Work request: The records that follow are to be repeated exactly, without any pictures.

________________________________________

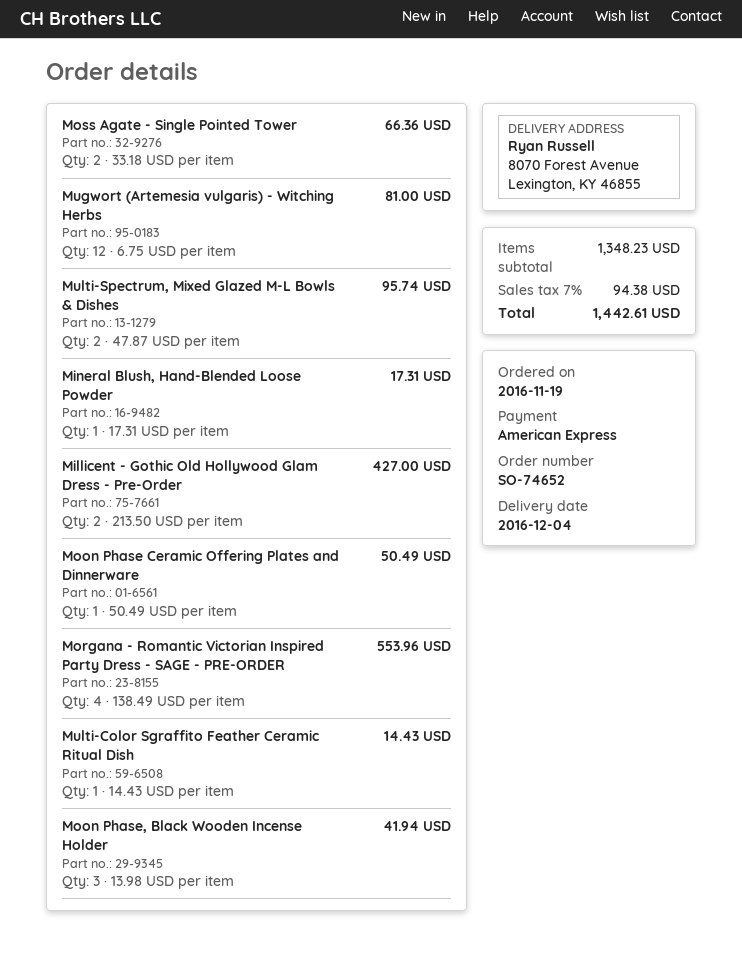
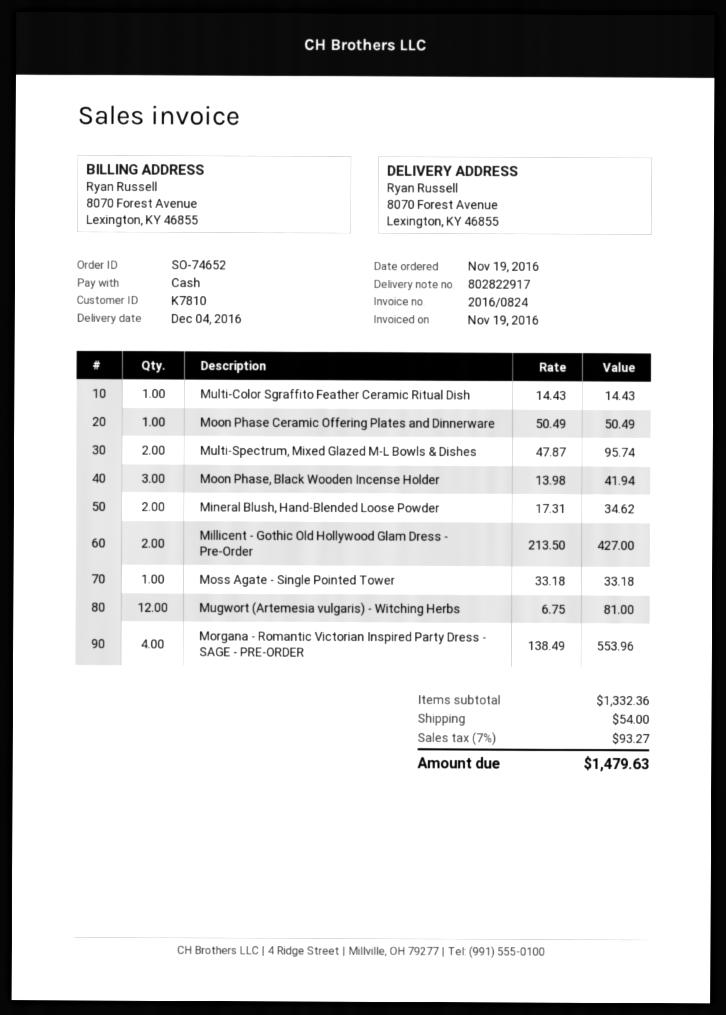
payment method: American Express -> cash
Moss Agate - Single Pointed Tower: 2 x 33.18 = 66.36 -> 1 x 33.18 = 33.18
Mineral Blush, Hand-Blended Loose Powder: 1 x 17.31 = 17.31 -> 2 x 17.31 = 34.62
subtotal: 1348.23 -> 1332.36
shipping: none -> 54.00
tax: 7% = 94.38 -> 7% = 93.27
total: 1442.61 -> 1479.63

________________________________________

Response to this exercise:
payment method: American Express -> cash
Moss Agate - Single Pointed Tower: 2 x 33.18 = 66.36 -> 1 x 33.18 = 33.18
Mineral Blush, Hand-Blended Loose Powder: 1 x 17.31 = 17.31 -> 2 x 17.31 = 34.62
subtotal: 1348.23 -> 1332.36
shipping: none -> 54.00
tax: 7% = 94.38 -> 7% = 93.27
total: 1442.61 -> 1479.63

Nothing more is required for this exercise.